L’Occitanie est la région de métropole où la proportion de gens qui boivent de l’alcool tous les jours est la plus forte, et l’Île-de-France celle où elle est la plus faible, selon des données publiées mardi par l’agence sanitaire Santé publique France.
En Occitanie, 12,6% des adultes de 18 à 75 ans boivent quotidiennement de l’alcool, contre 7,1% en Île-de-France. La moyenne nationale est de 10%, note l’agence sanitaire, alors que se déroule actuellement l’opération « Défi de janvier », lancée par des associations et qui consiste à arrêter de boire de l’alcool pendant un mois.
Les autres régions où la consommation quotidienne est la plus importante sont la Nouvelle-Aquitaine (12,3%) et les Hauts-de-France (11,5%), et celle où elle est la moins élevée sont la Normandie (7,9%) et les Pays-de-la-Loire (8,1%).

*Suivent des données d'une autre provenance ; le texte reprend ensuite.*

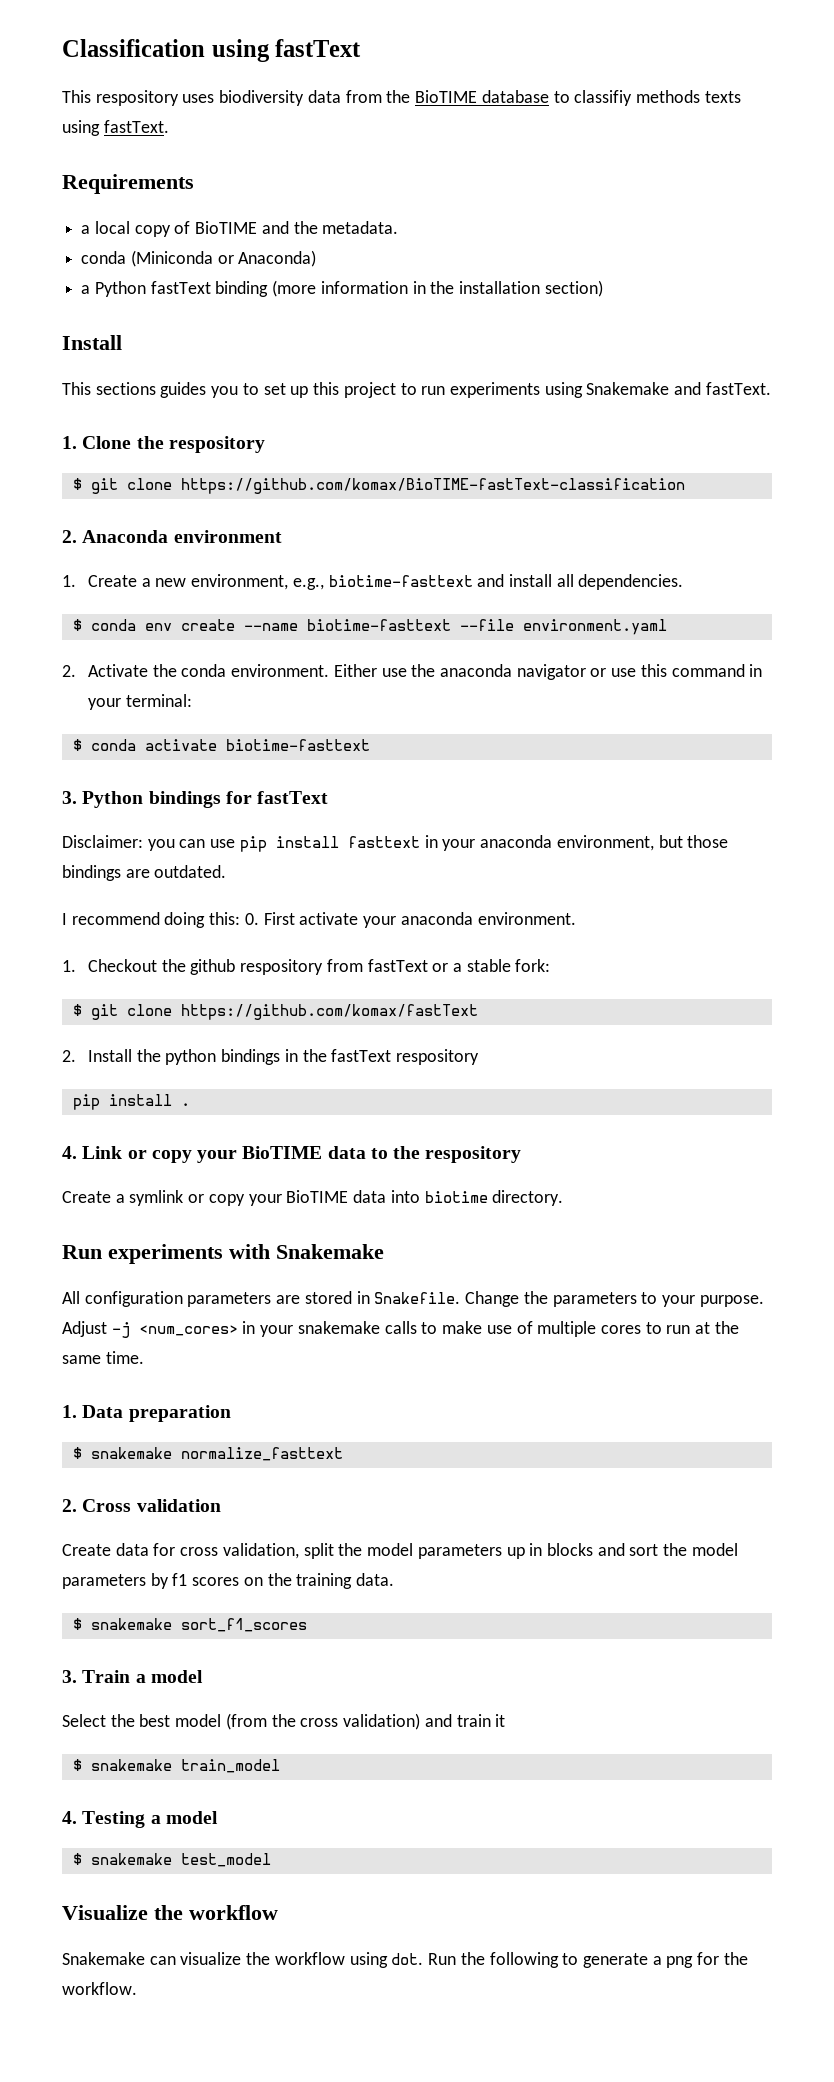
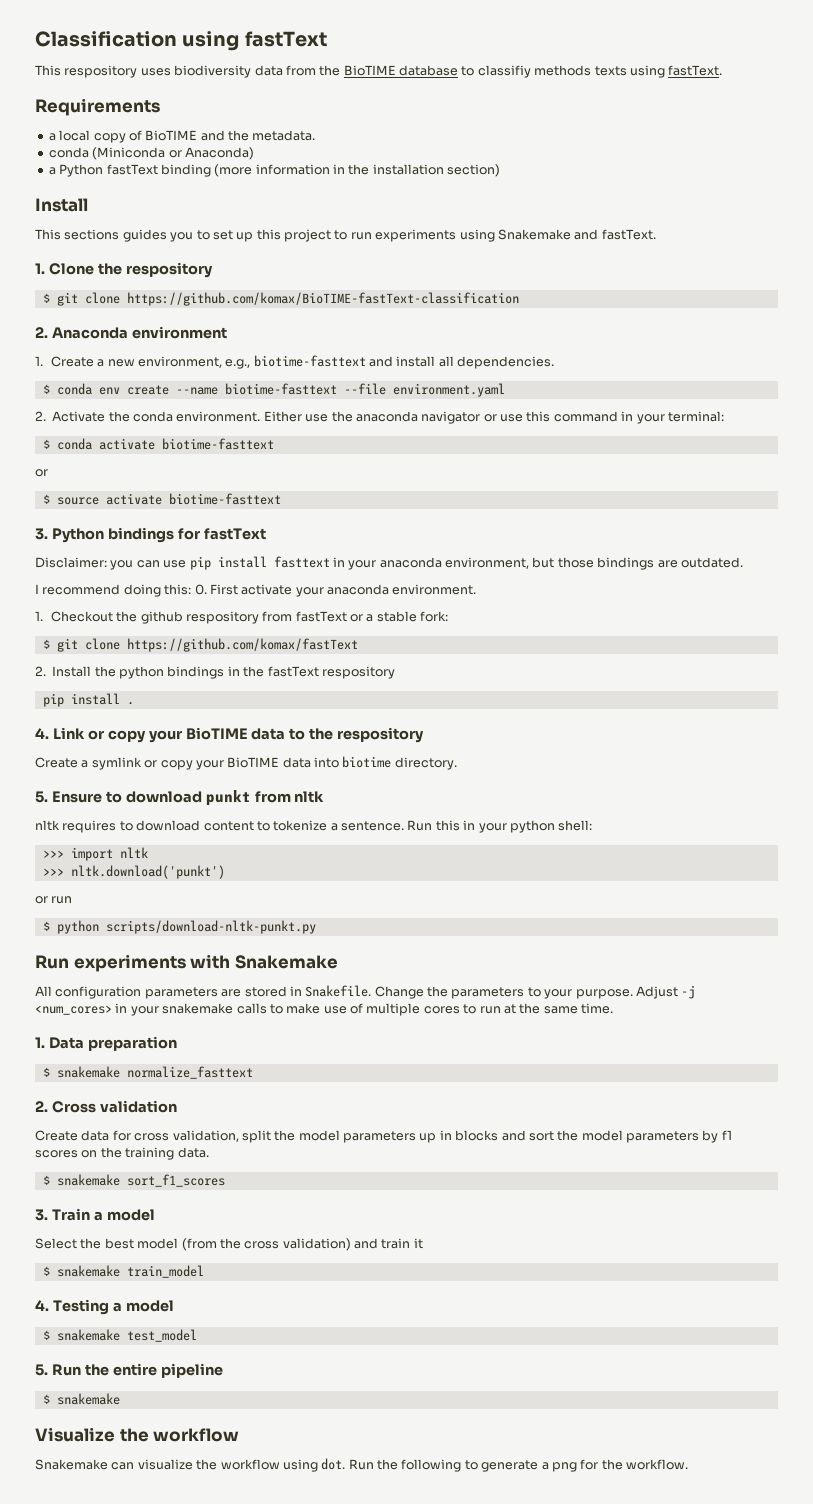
(370, 745) none -> [35,469,48,477] [42,493,281,505] // or // $ source activate biotime-fasttext
(564, 1198) none -> [35,790,325,806] [35,820,593,833] [42,847,148,861] [42,865,225,879] [35,896,73,904] [42,920,316,934] // 5. Ensure to download punkt from nltk // nltk requires to download content to tokenize a sentence. Run this in your python shell: // >>> import nltk // >>> nltk.download('punkt') // or run // $ python scripts/download-nltk-punkt.py
(271, 1860) none -> [35,1363,223,1378] [42,1393,120,1405] // 5. Run the entire pipeline // $ snakemake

Enfin, en outre-mer, la consommation quotidienne est sensiblement moins importante qu’en métropole (5,2% en Guyane, 5,8% à La Réunion, 6,9% en Guadeloupe et 7% en Martinique).

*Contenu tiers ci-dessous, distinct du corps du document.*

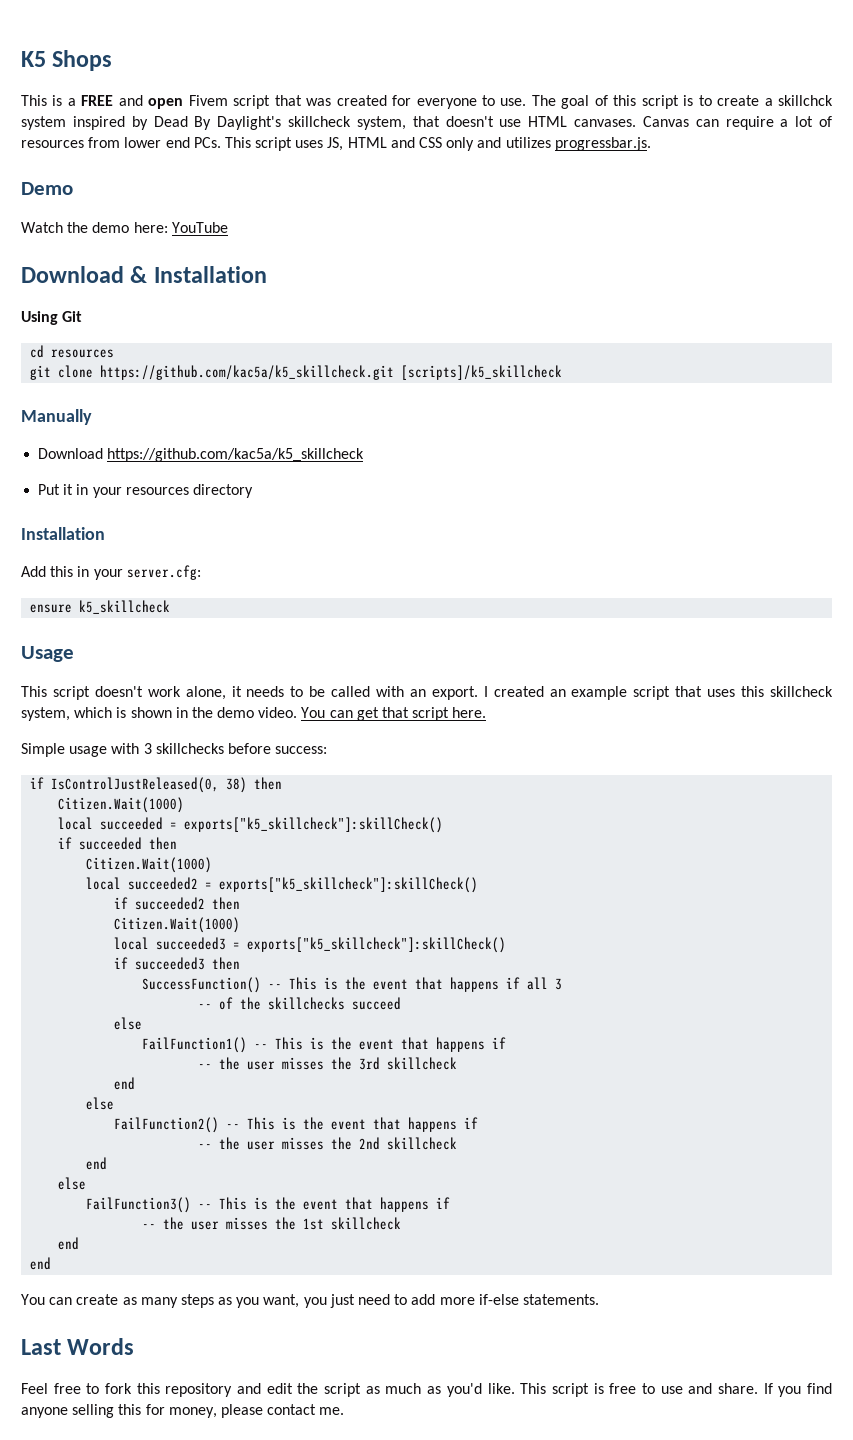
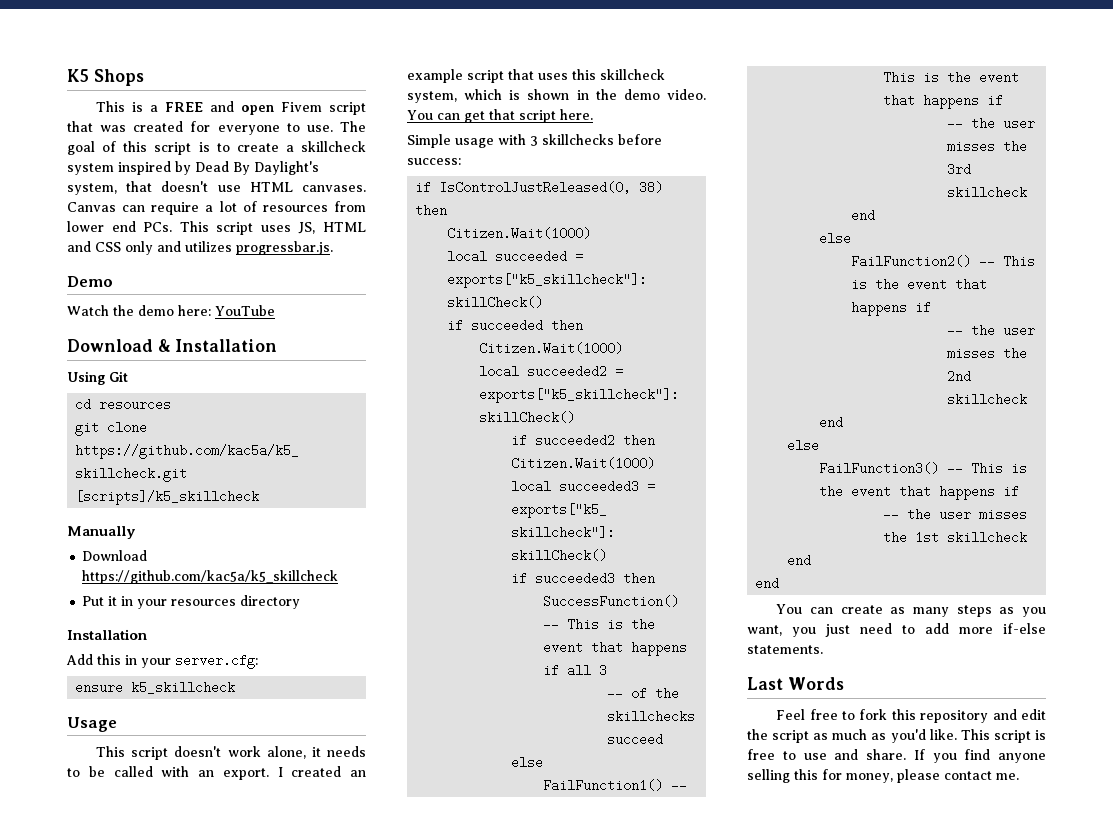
[778,95,834,106] skillchck -> [301,141,366,152] skillcheck
[288,116,351,127] skillcheck -> (319, 168) none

Comme la consommation quotidienne, la consommation ponctuelle importante d’alcool varie aussi selon les régions. Il s’agit de la consommation mensuelle de 6 verres ou plus en une seule occasion.
Là encore, c’est l’Île-de-France qui affiche les chiffres les plus bas: cela concerne 13,9% des adultes, contre 20,5% en Bretagne, région où cette consommation est la plus élevée. La moyenne nationale est de 16,2%.

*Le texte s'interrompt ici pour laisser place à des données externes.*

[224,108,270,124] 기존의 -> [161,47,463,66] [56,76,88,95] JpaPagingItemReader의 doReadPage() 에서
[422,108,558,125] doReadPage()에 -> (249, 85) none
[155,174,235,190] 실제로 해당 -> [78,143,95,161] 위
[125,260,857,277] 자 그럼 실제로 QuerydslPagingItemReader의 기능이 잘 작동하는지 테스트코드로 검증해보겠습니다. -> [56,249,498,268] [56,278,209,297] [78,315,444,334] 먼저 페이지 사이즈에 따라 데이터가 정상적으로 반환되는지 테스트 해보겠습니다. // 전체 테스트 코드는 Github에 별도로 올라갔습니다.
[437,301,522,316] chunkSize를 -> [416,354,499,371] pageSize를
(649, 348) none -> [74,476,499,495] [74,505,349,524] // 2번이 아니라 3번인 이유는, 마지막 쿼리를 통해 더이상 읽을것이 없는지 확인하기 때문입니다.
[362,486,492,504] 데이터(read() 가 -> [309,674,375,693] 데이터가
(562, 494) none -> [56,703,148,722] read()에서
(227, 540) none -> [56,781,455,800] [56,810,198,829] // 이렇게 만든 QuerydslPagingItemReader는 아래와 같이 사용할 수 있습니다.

Depuis 2005, cette consommation très spécifique, qui correspond au « binge drinking » anglo-saxon, a particulièrement augmenté en Bretagne, en Auvergne-Rhône-Alpes, en Normandie ou en Île-de-France.
« Ces données confirment les tendances observées en Europe » où « les comportements tendent à s’uniformiser », malgré la coexistence historique de deux modèles culturels: « Un modèle latin d’usage régulier d’alcool opposé à un modèle nordique et anglo-saxon de consommations moins fréquentes mais plus importantes ».
Santé publique France relève en outre que les alcools consommés ne sont pas les mêmes selon les régions: les régions du Nord, de l’Est et la Bretagne consomment plus de bière que le reste du pays, tandis que la consommation de vin est plus importante en Nouvelle-Aquitaine, en Occitanie et en Auvergne-Rhône-Alpes, régions de forte production vinicole.
Enfin, l’agence sanitaire a mis sur pieds un nouvel indicateur, qui mesure la responsabilité de l’alcool dans les passages aux urgences.
En moyenne quotidienne, pour les hommes, entre 1,2% (Corse) et 3,1% (Bretagne) des passages aux urgences sont en lien direct avec une consommation d’alcool. Ce taux grimpe à 7,3% pour la Réunion.
La consommation d’alcool est l’une des principales causes de mortalité évitable « avec 41.000 décès en 2015 », 30.000 chez les hommes et 11.000 chez les femmes, rappelle Santé publique France.
Selon l’agence sanitaire, 23,6% des adultes de 18-75 ans dépassaient les repères de consommation en 2017 (maximum 10 verres par semaine, maximum 2 verres par jour, et des jours dans la semaine sans consommation). En outre, « 10% des 18-75 ans consomment à eux seuls 58% de l’alcool consommé ».